[EXERCISE INPUTS]
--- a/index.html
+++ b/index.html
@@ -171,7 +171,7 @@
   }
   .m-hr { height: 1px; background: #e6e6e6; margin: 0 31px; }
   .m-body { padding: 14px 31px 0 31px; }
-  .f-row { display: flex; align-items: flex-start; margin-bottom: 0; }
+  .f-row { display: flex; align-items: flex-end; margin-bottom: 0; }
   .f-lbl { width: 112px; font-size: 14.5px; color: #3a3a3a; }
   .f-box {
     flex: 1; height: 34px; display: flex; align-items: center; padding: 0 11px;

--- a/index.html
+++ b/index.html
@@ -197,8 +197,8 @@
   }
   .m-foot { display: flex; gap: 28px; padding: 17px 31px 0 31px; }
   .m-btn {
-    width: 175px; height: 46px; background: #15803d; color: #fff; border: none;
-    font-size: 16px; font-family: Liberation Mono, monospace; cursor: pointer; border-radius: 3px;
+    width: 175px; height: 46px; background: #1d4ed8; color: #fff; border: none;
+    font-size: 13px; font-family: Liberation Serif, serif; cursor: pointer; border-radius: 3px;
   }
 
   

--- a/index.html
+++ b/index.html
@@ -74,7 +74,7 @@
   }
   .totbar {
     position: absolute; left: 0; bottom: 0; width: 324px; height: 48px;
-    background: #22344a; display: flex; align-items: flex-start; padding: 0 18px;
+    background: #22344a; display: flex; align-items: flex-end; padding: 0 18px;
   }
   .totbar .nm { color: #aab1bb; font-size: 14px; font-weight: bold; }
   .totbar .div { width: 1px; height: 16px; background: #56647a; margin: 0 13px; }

==

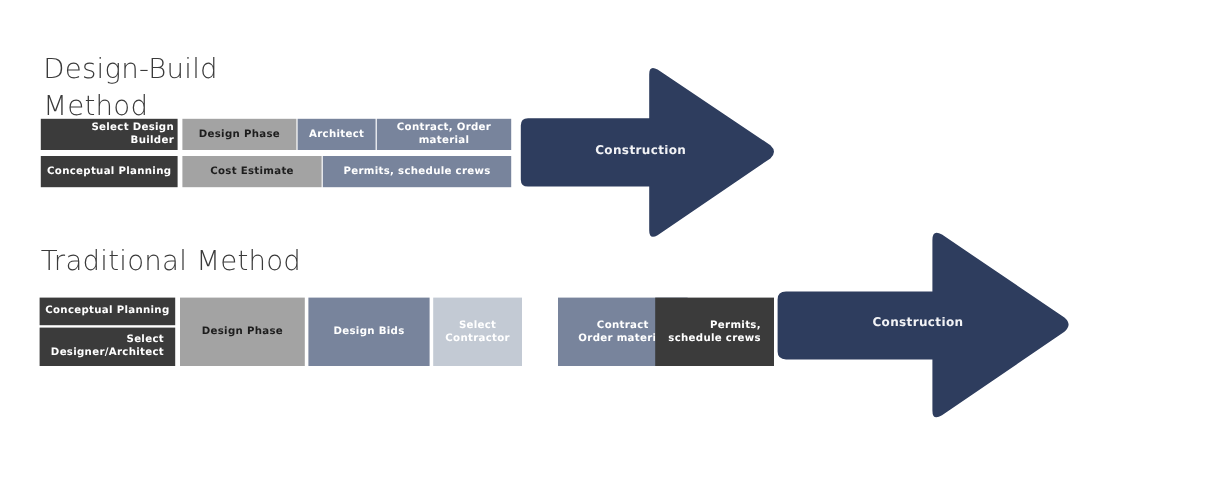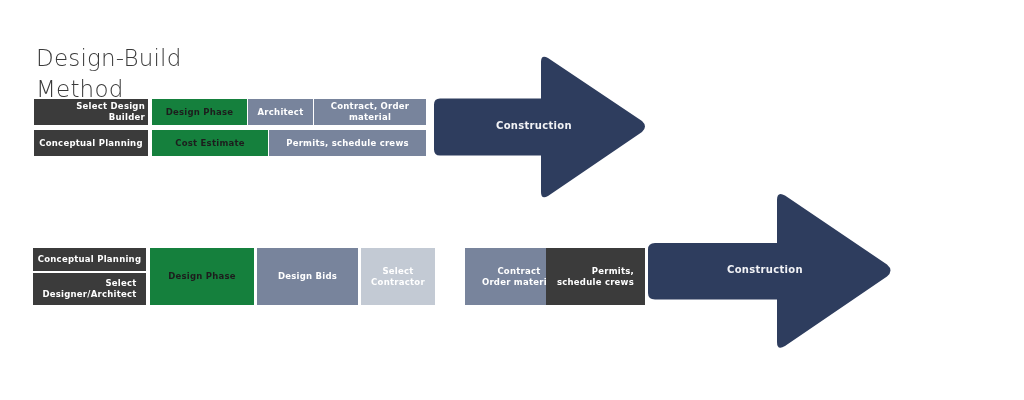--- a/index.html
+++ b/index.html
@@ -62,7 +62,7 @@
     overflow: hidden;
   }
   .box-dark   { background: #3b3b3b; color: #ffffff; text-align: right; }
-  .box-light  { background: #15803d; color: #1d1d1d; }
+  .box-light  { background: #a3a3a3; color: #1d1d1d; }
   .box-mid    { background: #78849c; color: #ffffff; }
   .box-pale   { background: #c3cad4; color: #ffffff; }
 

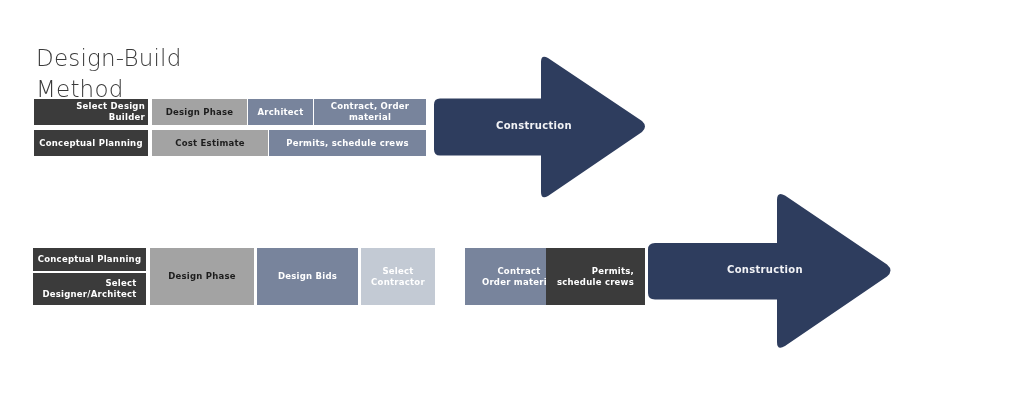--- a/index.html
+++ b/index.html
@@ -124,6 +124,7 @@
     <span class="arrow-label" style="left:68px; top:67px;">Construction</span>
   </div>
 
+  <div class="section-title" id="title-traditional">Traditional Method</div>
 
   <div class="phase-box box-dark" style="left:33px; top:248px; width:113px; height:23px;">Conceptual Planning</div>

[EXERCISE AIM] Retype, exactly and in full, the lines above from the one containing "flex: 1; height: 34px;" through the one containing "#15803d; color: #fff; border: none;".

[TASK RESPONSE]
     flex: 1; height: 34px; display: flex; align-items: center; padding: 0 11px;

--- a/index.html
+++ b/index.html
@@ -197,8 +197,8 @@
   }
   .m-foot { display: flex; gap: 28px; padding: 17px 31px 0 31px; }
   .m-btn {
-    width: 175px; height: 46px; background: #15803d; color: #fff; border: none;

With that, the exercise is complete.